Ana Rita Cruz | ‘IFNγ-decoy by tumor extracellular vesicles as a mean to evade antitumor immunity and immunotherapy’

Immune checkpoint inhibitors (ICI) are used in the treatment of tumors, as they restore antitumor immunity. However, only about 20% of cancer patients respond to ICI therapies. To increase treatment success, there is a need to understand the molecular determinants of response and resistance of cancer patients to these therapies. To achieve this goal, the contribution of the interferon-γ receptor (IFNGR) in extracellular vesicles for the regulation of interferon-γ (IFNγ) signaling and for the treatment of melanomas in vitro will be studied. This project will improve our understanding of the mechanisms behind tumor progression, which could help in the development of complementary therapies to ICI, increasing their success.

Daniela Rodrigues | ‘UPSEE HEALTH Project – Urban Places and Sensory Experiences of Everyday in HEALTH’
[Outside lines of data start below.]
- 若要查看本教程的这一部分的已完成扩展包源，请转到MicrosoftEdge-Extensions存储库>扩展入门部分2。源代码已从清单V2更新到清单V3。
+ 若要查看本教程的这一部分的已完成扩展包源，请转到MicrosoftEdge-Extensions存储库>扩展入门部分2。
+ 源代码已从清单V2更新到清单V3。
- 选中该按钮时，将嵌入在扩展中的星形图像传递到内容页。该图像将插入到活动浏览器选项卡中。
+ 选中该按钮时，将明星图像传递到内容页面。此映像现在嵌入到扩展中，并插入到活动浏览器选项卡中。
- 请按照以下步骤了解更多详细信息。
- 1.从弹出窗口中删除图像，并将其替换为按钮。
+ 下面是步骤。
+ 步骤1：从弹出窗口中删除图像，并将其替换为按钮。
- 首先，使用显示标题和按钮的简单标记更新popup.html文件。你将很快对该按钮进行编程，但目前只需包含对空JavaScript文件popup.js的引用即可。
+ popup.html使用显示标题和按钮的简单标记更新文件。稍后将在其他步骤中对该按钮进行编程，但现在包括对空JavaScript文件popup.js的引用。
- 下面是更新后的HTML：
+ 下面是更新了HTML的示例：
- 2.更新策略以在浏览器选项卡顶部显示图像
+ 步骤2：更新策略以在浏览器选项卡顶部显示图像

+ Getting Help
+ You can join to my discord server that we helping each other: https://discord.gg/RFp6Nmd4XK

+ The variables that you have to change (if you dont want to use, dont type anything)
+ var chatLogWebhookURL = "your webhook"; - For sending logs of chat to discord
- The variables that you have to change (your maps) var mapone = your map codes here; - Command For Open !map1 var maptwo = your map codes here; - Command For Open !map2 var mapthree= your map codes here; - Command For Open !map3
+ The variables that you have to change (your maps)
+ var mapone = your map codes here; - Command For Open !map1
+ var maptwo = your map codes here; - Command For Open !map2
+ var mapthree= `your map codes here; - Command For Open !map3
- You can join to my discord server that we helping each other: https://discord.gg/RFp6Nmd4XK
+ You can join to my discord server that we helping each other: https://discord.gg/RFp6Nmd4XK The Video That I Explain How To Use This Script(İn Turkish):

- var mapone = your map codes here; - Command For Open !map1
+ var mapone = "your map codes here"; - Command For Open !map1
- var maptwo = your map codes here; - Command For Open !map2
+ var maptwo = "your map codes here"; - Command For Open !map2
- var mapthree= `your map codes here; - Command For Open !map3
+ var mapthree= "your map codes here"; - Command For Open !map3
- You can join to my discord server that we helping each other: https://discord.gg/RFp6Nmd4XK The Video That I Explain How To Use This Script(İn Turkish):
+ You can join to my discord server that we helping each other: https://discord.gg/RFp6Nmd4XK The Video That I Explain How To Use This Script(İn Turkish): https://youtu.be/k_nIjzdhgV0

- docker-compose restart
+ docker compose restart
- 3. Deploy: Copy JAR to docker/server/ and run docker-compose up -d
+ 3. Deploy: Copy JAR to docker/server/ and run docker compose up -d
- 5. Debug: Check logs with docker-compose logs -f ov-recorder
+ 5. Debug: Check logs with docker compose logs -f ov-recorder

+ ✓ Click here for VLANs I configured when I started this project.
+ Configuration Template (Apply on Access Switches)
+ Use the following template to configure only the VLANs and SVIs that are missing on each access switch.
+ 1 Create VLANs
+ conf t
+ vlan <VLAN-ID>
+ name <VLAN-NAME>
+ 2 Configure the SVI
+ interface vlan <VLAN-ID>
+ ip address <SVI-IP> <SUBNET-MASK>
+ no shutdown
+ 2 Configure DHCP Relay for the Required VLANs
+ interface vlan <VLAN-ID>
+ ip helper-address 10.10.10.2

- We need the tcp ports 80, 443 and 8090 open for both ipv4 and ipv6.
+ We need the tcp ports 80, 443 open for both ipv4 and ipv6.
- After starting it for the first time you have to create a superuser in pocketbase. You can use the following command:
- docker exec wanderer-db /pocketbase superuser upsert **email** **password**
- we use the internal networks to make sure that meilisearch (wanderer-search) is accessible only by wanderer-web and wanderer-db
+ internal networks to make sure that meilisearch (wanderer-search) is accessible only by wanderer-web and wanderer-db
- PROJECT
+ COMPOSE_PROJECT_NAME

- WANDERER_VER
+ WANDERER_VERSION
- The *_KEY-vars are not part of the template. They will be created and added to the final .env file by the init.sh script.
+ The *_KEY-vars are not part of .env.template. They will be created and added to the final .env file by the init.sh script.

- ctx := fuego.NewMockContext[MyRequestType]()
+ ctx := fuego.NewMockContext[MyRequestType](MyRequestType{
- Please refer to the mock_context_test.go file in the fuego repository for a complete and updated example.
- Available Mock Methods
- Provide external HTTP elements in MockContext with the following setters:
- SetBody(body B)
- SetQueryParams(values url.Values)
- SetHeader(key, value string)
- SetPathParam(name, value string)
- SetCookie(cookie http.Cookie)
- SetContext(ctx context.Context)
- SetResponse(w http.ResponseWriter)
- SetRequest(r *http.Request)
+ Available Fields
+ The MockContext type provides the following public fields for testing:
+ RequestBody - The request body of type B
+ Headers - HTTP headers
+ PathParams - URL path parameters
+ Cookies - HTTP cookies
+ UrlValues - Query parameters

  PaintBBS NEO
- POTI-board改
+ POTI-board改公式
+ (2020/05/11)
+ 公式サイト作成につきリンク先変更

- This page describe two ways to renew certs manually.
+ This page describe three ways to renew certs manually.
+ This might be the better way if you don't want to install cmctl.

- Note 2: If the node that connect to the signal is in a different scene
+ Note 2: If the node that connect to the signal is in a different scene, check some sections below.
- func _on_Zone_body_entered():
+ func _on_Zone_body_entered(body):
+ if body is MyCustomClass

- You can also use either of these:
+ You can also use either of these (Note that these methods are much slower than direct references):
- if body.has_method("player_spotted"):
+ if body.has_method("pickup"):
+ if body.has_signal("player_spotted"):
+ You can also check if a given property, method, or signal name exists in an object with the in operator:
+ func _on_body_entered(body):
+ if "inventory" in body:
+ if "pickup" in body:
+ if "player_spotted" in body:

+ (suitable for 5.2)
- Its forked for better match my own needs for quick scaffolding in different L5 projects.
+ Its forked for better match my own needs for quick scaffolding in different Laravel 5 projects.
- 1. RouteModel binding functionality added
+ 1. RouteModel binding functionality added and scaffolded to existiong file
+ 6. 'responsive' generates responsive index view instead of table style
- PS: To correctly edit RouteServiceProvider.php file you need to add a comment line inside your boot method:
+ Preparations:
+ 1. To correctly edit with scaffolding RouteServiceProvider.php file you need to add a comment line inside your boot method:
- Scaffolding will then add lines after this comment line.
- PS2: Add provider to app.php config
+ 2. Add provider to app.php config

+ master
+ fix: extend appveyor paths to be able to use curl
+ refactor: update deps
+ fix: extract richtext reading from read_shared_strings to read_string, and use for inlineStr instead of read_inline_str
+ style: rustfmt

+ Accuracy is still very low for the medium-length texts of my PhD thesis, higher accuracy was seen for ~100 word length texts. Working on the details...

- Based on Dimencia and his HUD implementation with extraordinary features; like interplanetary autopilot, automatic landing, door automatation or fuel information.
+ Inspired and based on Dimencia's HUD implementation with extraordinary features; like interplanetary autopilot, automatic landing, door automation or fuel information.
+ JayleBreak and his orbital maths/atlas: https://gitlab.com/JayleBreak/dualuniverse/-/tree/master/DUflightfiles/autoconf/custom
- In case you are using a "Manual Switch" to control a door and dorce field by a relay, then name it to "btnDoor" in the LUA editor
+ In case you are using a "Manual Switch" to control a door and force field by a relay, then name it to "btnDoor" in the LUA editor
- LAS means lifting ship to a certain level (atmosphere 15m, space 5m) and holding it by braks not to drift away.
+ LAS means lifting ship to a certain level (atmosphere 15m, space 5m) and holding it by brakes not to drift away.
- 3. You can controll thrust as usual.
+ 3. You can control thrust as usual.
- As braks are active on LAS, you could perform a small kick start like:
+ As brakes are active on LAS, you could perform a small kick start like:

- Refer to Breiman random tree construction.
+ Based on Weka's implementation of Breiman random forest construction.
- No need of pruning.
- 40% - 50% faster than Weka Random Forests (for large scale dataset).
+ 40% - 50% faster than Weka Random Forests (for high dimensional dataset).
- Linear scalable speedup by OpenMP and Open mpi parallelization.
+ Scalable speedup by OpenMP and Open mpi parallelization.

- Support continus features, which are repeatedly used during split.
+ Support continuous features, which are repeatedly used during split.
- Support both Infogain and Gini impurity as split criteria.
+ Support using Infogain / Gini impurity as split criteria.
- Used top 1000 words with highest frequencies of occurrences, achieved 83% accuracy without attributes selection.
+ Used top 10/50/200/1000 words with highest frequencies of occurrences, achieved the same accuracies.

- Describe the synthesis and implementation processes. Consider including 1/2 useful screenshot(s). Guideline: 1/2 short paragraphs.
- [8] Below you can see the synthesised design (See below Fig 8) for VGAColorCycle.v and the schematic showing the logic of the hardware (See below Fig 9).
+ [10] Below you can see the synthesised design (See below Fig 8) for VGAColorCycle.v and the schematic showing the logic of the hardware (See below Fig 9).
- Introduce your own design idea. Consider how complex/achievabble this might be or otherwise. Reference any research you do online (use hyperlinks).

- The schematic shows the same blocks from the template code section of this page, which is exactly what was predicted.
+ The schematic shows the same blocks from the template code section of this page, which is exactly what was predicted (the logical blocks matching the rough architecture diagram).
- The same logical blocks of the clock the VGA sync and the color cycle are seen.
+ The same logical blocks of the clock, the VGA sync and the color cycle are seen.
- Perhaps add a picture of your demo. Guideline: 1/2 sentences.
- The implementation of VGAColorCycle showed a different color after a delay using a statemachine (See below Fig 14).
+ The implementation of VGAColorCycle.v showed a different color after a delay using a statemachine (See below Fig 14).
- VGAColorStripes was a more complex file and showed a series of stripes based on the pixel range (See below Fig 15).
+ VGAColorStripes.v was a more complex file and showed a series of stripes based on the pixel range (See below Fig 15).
Walking is the most basic soft mobility mode and plays a vital role in reducing obesity rates and promoting public health. Being an activity that takes place outdoors, the environment influences the experience of walking, and ultimately the adoption and maintenance of this behavior. This project aims to study how the urban environment influence young people’s regularly occurring experiences and observe how that sensory place lived experience is associated with the way young adults use and interact with the urban space in ways that affect health. The project presents a novel method combining a MSD - Mobile Sensory Device (e.g., vital signs, location, movement/acceleration) and an innovative app analysis (e.g. experiences in places, place of birth, food, exercise, sleep habits), together with anthropometric measurements (e.g., height, weight, abdominal circumference) and analysis of space features (e.g., natural elements, urban furniture).